Probe Type Inflection Model Copy Model
ROUND (Vowel Harmony) High compression score (Turkish, Hungarian) Lower
BACK (Vowel Harmony) High compression score (Turkish, Hungarian) Lower
Consonant Harmony Effective for some features Lower

Key Findings

  1. Local vs. Long-distance Features: Local phonological features (e.g., VOICE and CONTINUANT in final devoicing in Turkish) are well-encoded in phoneme embeddings.

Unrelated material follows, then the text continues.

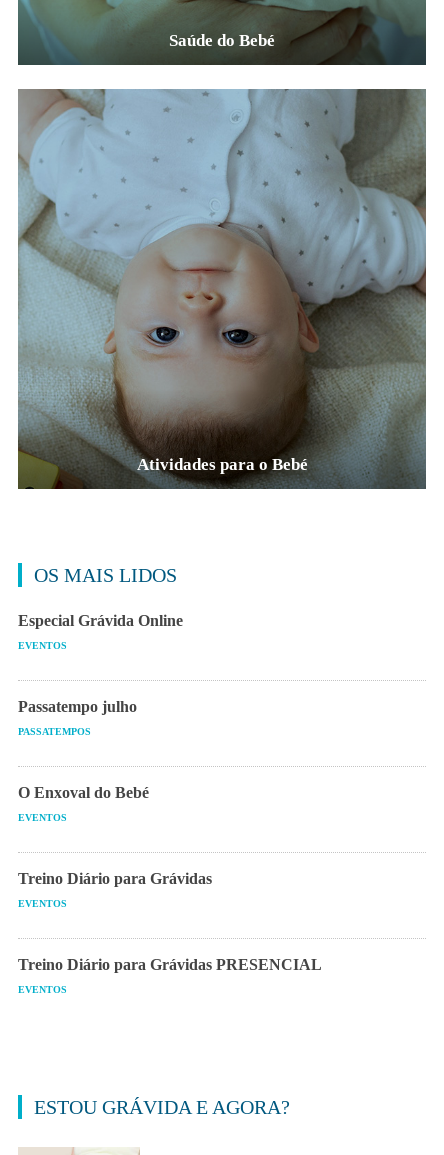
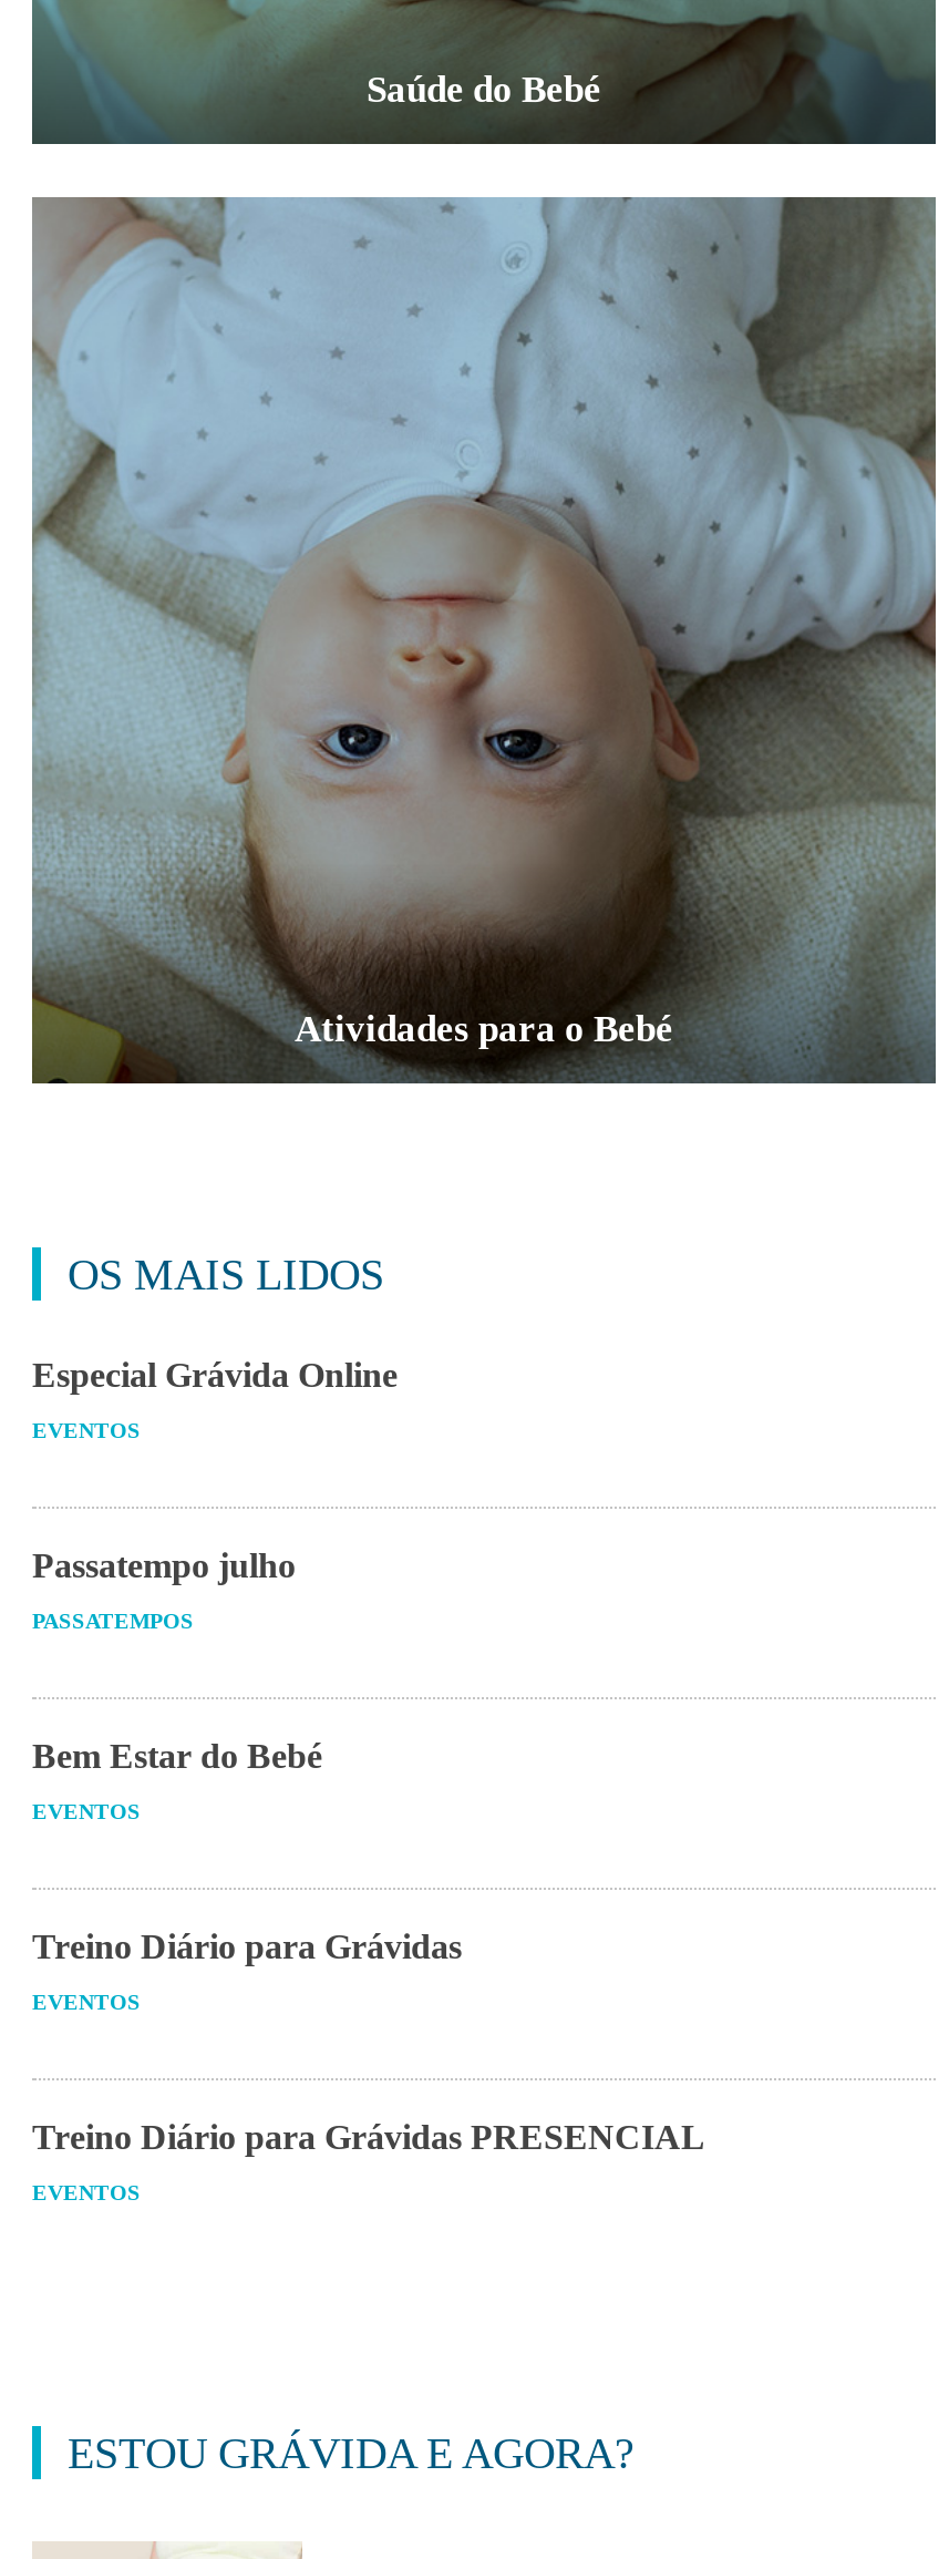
[18,784,149,801] O Enxoval do Bebé -> [32,1737,322,1775] Bem Estar do Bebé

Long-distance features (e.g., ROUND and BACK in vowel harmony) are more pronounced in contextualized embeddings of the encoder.
  2. LONG Feature in Hungarian: This achieves the highest compression score across all languages and features in phoneme probing, reflecting the morphological importance of gemination/degemination in Hungarian.
  3. Copy Model Performs Unexpectedly Well: In phoneme probing, the performance of the copy model is comparable to or even better than the inflection model, which may be due to dataset noise.
  4. Control Task Validation: All control task scores are below 1.0, validating the reliability of the MDL compression score as an indicator of phonological feature representation.

Highlights & Insights

  • Methodological Contribution: Combines language-agnostic probe design, information-theoretic MDL evaluation, and cross-lingual comparison to provide a new analytical tool for interpreting morphological models.
  • Practical Implication: Explains why adding subphonemic features barely improves performance in morphological inflection — because the model already learns these features implicitly.
  • Transfer Learning Implication: The success of cross-lingual transfer learning in morphological inflection may stem from the model acquiring approximately universal subphonemic features.
  • Support for Pre-training Strategies: The strong performance of the copy model supports the common practice of first pre-training with a copy task before shifting to the inflection task.

Limitations & Future Work

  • The methodology depends on grapheme-to-phoneme tools like Epitran and the quality of character-level Transformers, which may introduce tool bias.
  • Experiments were conducted on only 7 languages, which limits the morphological diversity covered.
  • Data hallucination (augmentation) was not used, as it might generate phonologically invalid words.
  • The reasons behind the performance discrepancy between the copy and inflection models are not fully explored and might be affected by data noise.
  • Future work could investigate variance across different models and languages.
  • Extends the research of Muradoglu & Hulden (2023) on the phonological capabilities of Transformer models, directly proving that models explicitly encode phonological features using interpretability methods.
  • The MDL probing method is derived from Voita & Titov (2020), which is more robust than traditional probing.
  • Complements the findings of Guriel et al. (2023) that adding subphonemic features barely improves performance.
  • Provides a new explanation for transfer learning methods (McCarthy et al., 2019; Elsner, 2021).

Rating

  • Novelty: ⭐⭐⭐⭐ The method itself is a combination of existing techniques (probing + MDL), but applying it to subphonemic feature analysis is novel.
  • Experimental Thoroughness: ⭐⭐⭐⭐ 7 languages and multiple features with control tasks, though the presentation of quantitative data could be more thorough.
  • Writing Quality: ⭐⭐⭐⭐⭐ Clear structure and rigorous argument with coherent logic across experiments.
  • Value: ⭐⭐⭐⭐ Provides practical guidance for morphological modeling and transfer learning practices, although the scope of impact is limited to the subfield of computational linguistics.